AT&T, Sprint Nextel and competing phone companies will find out this month whether they can bid for the biggest U.S. government communications contract ever or get shut out of most federal work for a decade.
Carriers must win the right to bid on projects valued at more than $20 billion over 10 years, for work ranging from Internet- based telephone and video services to data-network security upgrades. As many as 135 agencies will pick providers from the list, limiting work for companies that are left out.
“This is high-stakes procurement,” said Ray Bjorklund, senior vice president at FedSources, a McLean, Va.-based research group that tracks government contracts. “It could be quite a hurt for some of these teams if they were to not win.”
Teams led by Qwest, AT&T, Verizon and Sprint, the four largest U.S. phone companies, are the entrants. The government says it may pick just two winners for the biggest part of the contract.
The aim of the program is a coordinated plan for government agencies to upgrade to Internet- based communication systems and technologies that emerge in the next 10 years. The government also wants to tighten network security and improve agencies’ ability to communicate with one another, particularly in emergencies.
The spending may grow to as much as $80 billion, Bjorklund said. That would provide each of the groups with as much as $2 billion a year in revenue if all four win the right to participate.

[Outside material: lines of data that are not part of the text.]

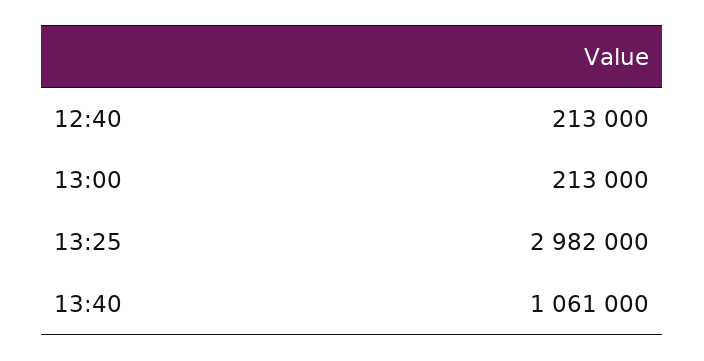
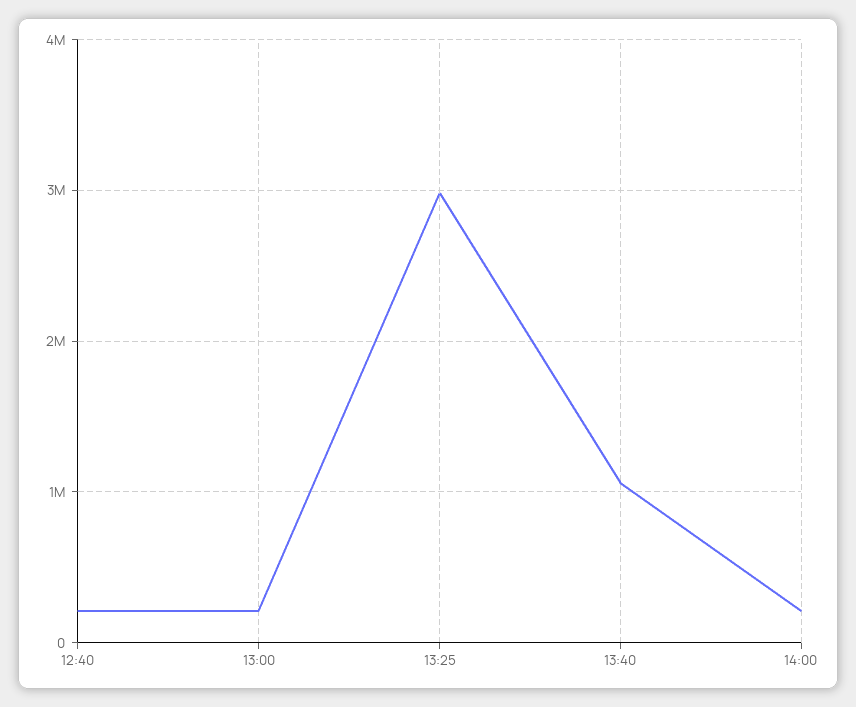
14:00: none -> 200000

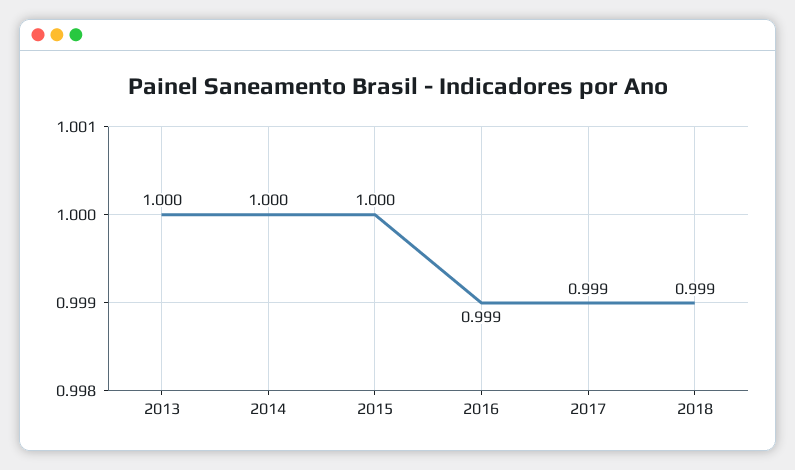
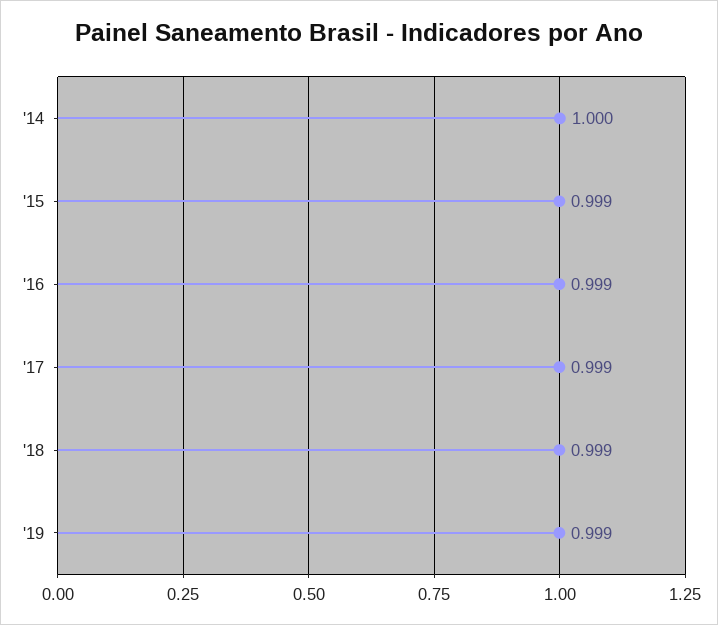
2013: 1 -> none
2015: 1 -> 0.999
'19: none -> 0.999

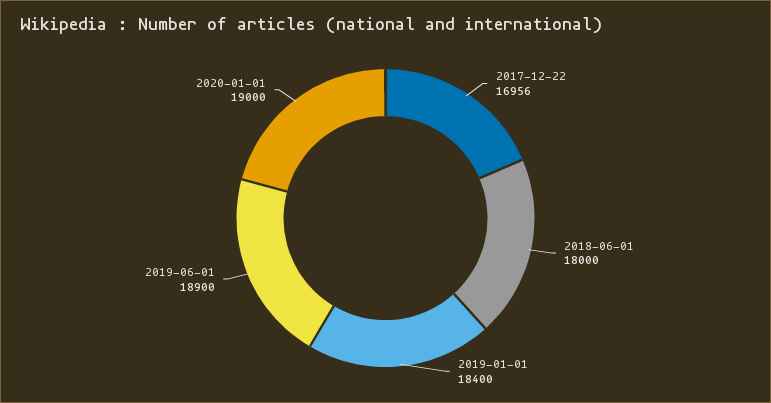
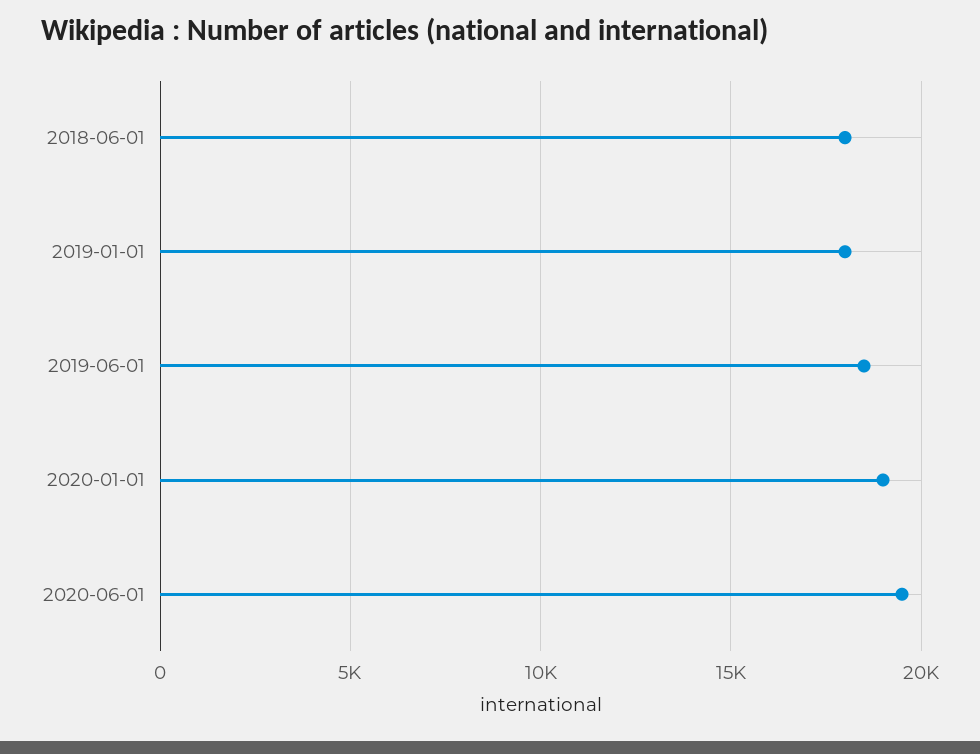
2017-12-22: 16956 -> none
2019-01-01: 18400 -> 18000
2019-06-01: 18900 -> 18500
2020-06-01: none -> 19500

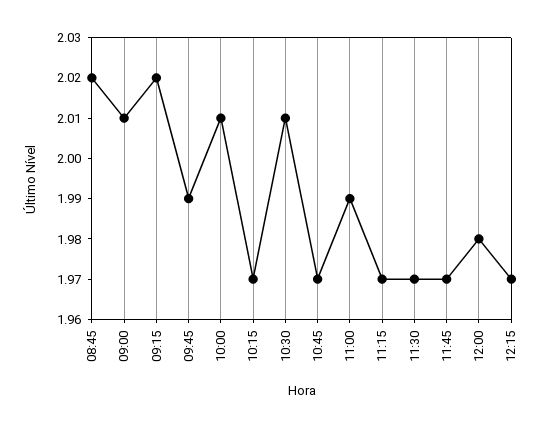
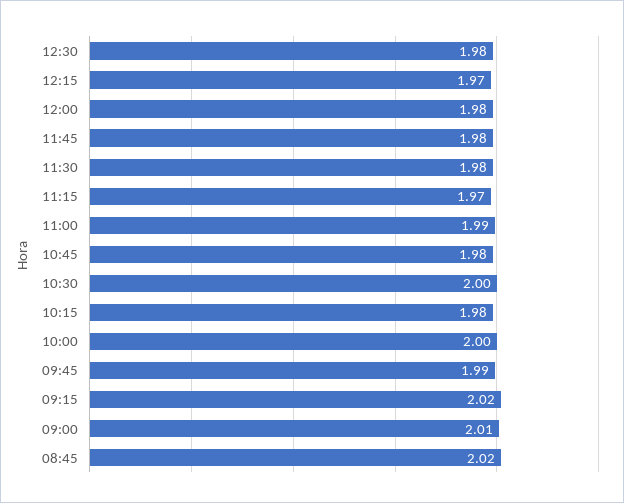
10:00: 2.01 -> 2
10:15: 1.97 -> 1.98
10:30: 2.01 -> 2
10:45: 1.97 -> 1.98
11:30: 1.97 -> 1.98
11:45: 1.97 -> 1.98
12:30: none -> 1.98

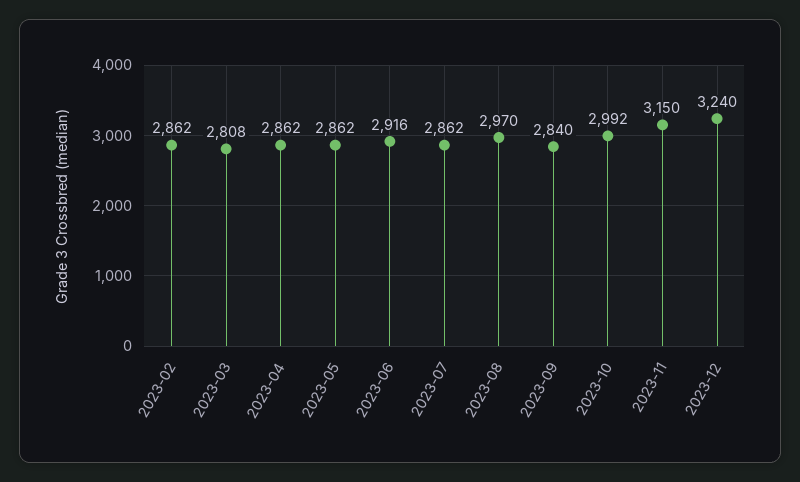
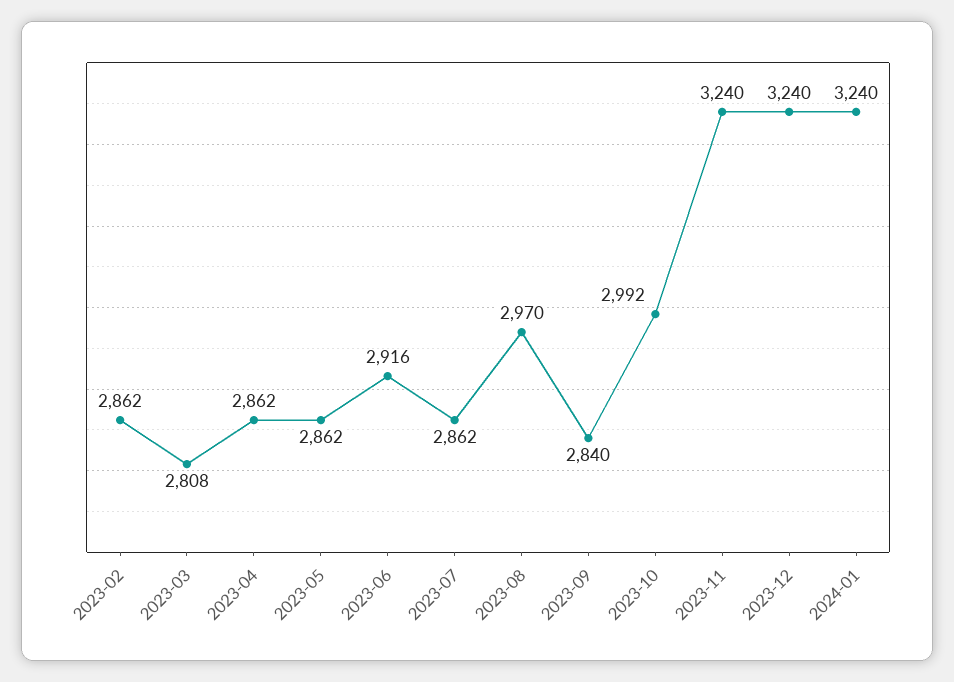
2023-11: 3150 -> 3240
2024-01: none -> 3240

The phone companies say they have spent millions of dollars and assigned thousands of employees to parts of the work in the past three years to prepare for the orders. Verizon, the second-largest U.S. telephone company, in September opened a network operations and security center in Ashburn, Va. The facility provides services such as real-time security monitoring of agency networks and will help groups move to the newest systems.
“The more of us that are in the game, the better it is for the government,” said Diana Gowen, senior vice president for Qwest’s government services division in Washington. “The government likes to have as much choice as possible.”
Qwest’s lack of experience as a government-wide provider won’t put the company at a disadvantage because many of its experts used to work for Sprint, MCI or AT&T, Gowen said.
Denver-based Qwest is “smaller and more nimble and more agile” than other bidders, she said.